ところが、この記憶力の悪さも役に立つことがあります。以前考えた折り紙をもう一度折ろうとすると、別の新しい作品ができるからです。意志が弱いことも、創作に役立ちます。今日は一日暇だから、いっちょ気合を入れて、かっちょいい花でも折ってやろうか、と意気込んではじめます。半日ほど紙と遊んでるうちにどうにかそれらしい形ができて、がくを仕上げれば完成というところまできます。がくを4本編み込むようにまとめているうちに、むむっ!このねじれた部分はなかなかいい形をしている。それじゃ、なんでんかんでん螺旋に編み込んでしまえ、てなことになります。
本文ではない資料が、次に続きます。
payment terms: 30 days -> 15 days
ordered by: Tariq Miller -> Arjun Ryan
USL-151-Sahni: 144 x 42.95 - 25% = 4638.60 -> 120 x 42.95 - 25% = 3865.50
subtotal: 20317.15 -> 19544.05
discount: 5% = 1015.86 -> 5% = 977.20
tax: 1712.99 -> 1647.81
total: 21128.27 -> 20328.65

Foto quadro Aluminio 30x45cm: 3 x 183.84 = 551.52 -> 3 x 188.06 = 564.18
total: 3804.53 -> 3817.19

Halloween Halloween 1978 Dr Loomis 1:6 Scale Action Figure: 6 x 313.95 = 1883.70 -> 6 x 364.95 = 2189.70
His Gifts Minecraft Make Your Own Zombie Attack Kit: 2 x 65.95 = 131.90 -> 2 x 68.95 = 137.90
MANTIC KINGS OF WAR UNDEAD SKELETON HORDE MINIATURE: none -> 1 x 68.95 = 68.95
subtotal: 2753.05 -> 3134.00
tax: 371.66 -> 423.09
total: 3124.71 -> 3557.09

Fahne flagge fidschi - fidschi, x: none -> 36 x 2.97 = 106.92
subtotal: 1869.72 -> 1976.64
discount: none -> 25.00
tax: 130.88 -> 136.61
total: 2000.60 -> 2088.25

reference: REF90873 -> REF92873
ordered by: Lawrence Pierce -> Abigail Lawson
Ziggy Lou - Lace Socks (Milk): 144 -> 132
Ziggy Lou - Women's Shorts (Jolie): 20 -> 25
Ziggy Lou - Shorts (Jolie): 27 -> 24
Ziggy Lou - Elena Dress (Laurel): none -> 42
さっきまで折っていた花はというと、花?お前なんか知らんよ。しつこい花は好かん!螺旋ちゃん一緒に遊ぼうね、と初心をあっさり忘れてしまうのです。こうやってできたのが、巻き貝です。切ったゆで卵、松ぼっくり、子ぎつね、そしてバラもこんな風にできました。
でも、なーんだ、たまたまできたのか、なんて厳しく批評しないで下さい。紙に逆らわず作っているから自然だね、いい形を見逃さないところがすごい。なんて褒めて貰えると、へへっ!そうかなー、と調子にのってしまう単純な私なのです。
そうそう、小学生の図工で作った紙のお面がよくできていると褒められて、教室にかざってあった事は、子供の頃の数少ない記憶の一つです。ひょっとすると、私の折り紙の原点はこんな所にあるのかもしれません。